Could you copy every line of the data that contains "Mechanical"?
+++ DATA FOR ANALYSIS +++
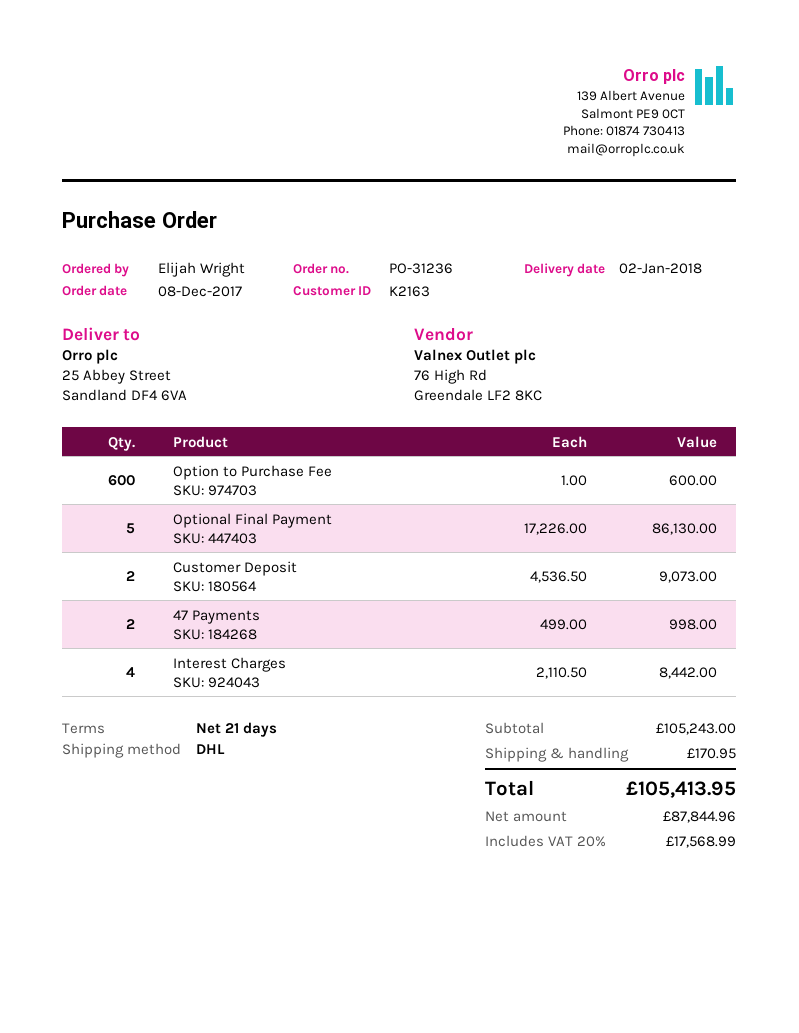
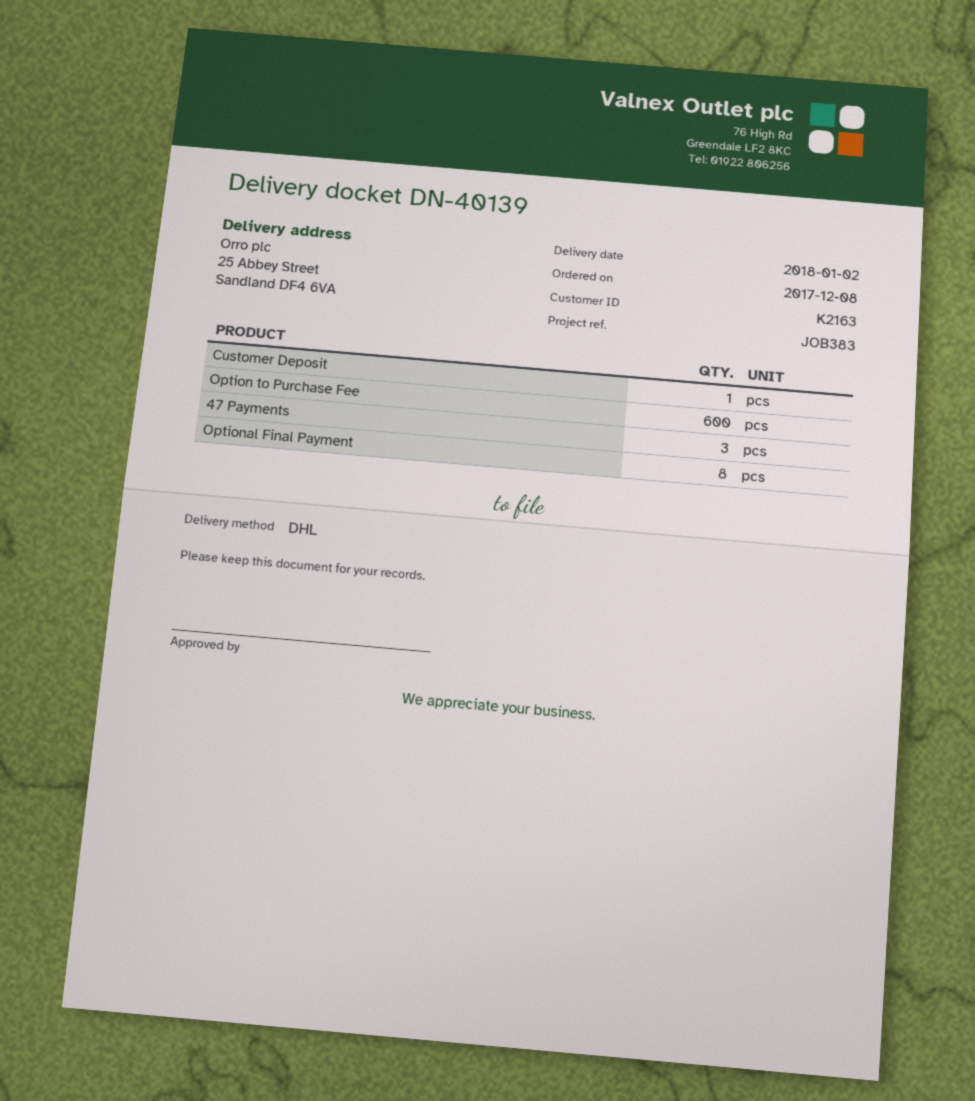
Optional Final Payment: 5 -> 8
Customer Deposit: 2 -> 1
47 Payments: 2 -> 3
Interest Charges: 4 -> none

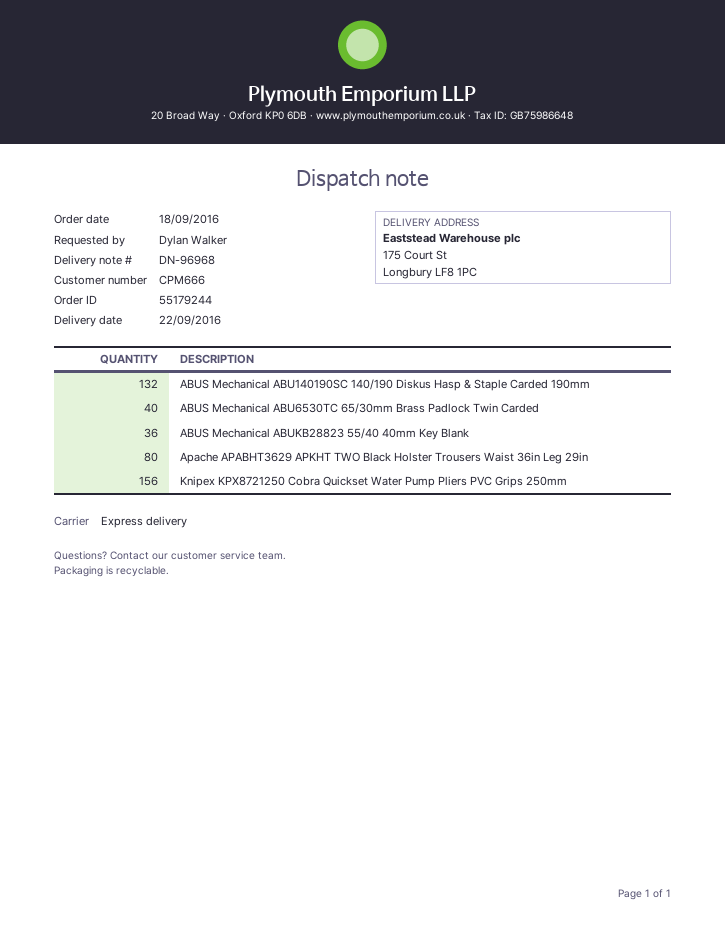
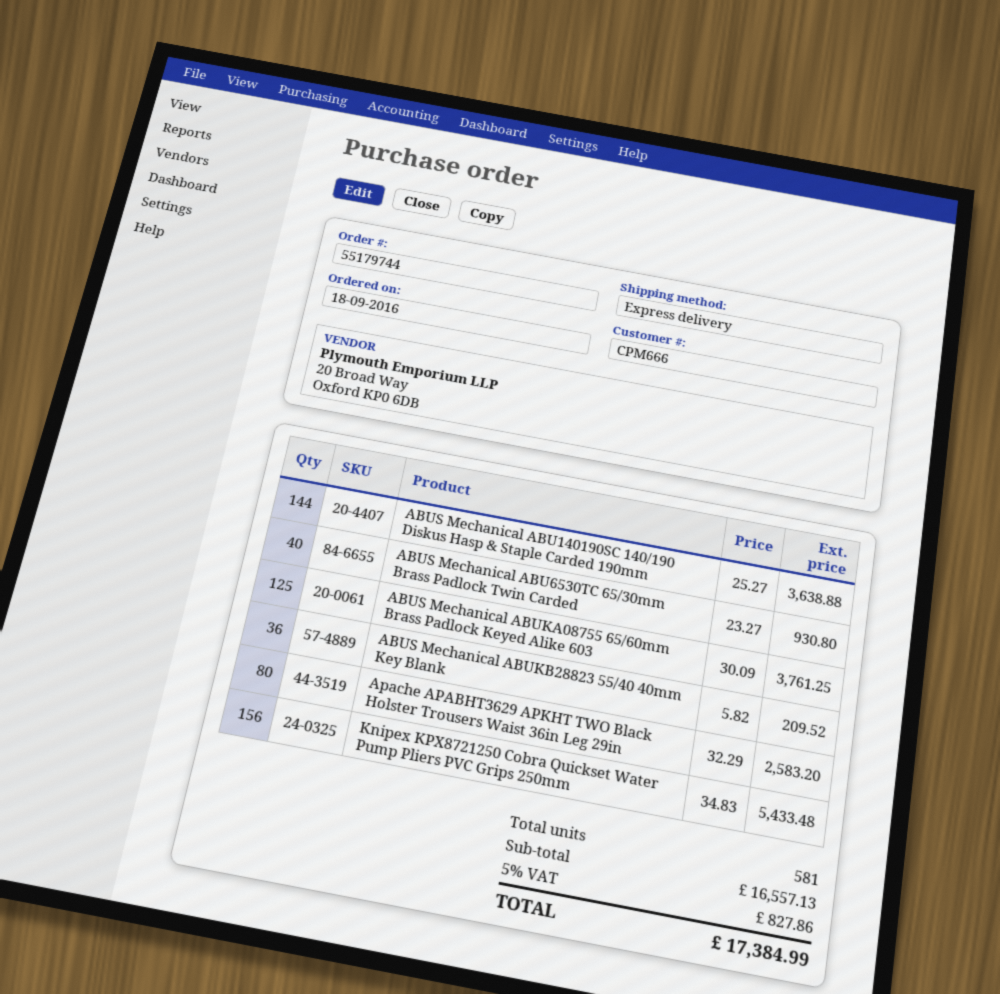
order number: 55179244 -> 55179744
ABUS Mechanical ABU140190SC 140/190 Diskus Hasp & Staple Carded 190mm: 132 -> 144
ABUS Mechanical ABUKA08755 65/60mm Brass Padlock Keyed Alike 603: none -> 125

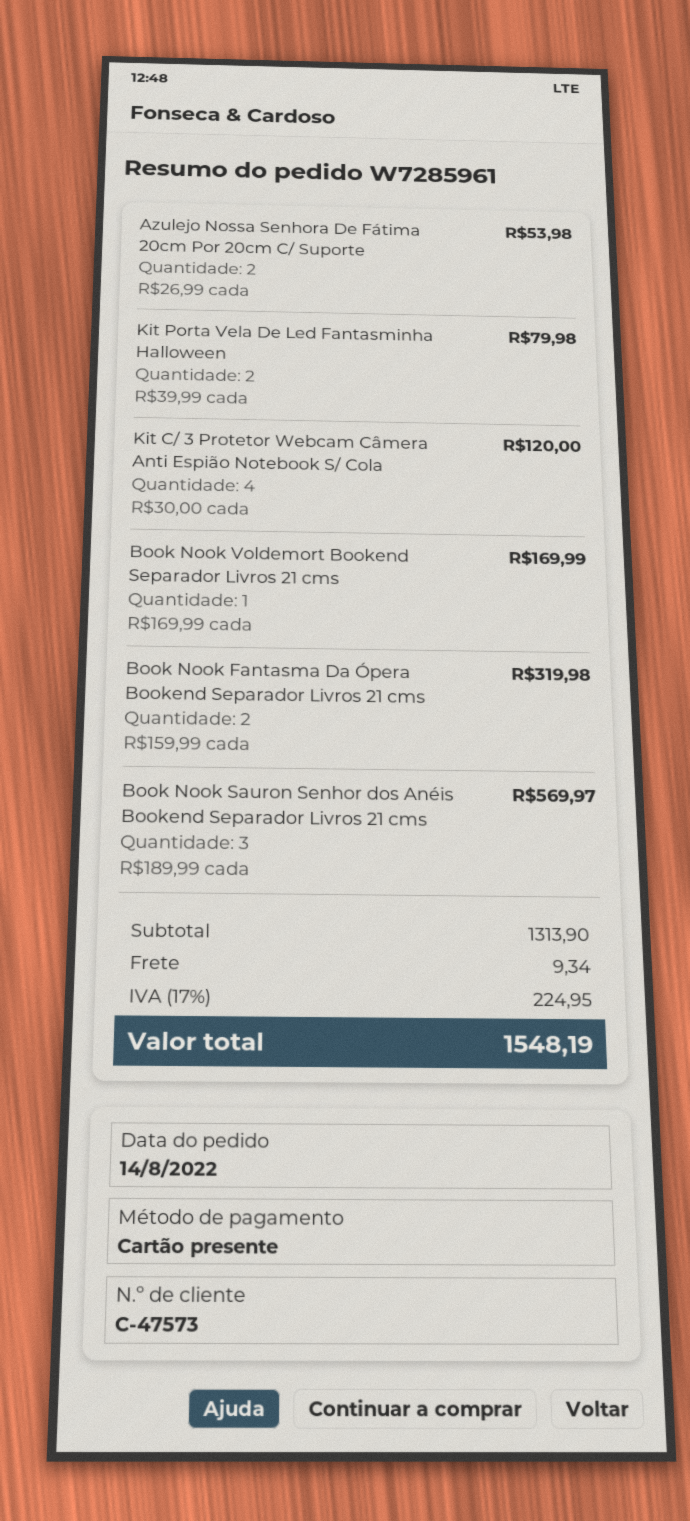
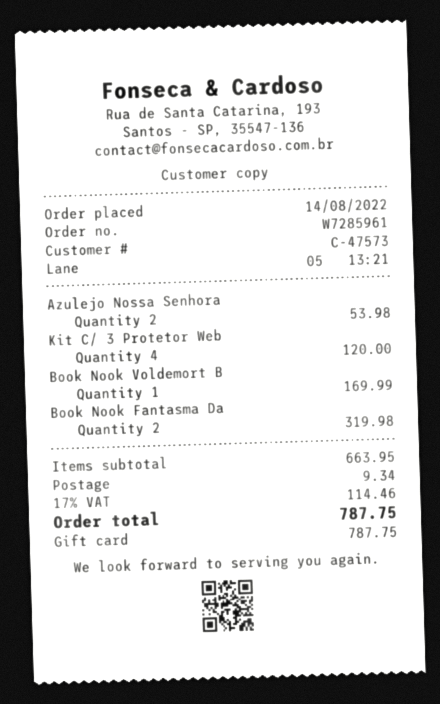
Kit Porta Vela De Led Fantasminha Halloween: 2 for 79.98 -> none
Book Nook Sauron Senhor dos Anéis Bookend Separador Livros 21 cms: 3 for 569.97 -> none
subtotal: 1313.90 -> 663.95
tax: 17% = 224.95 -> 17% = 114.46
total: 1548.19 -> 787.75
+++
§ EXERCISE RESPONSE:
ABUS Mechanical ABU140190SC 140/190 Diskus Hasp & Staple Carded 190mm: 132 -> 144
ABUS Mechanical ABUKA08755 65/60mm Brass Padlock Keyed Alike 603: none -> 125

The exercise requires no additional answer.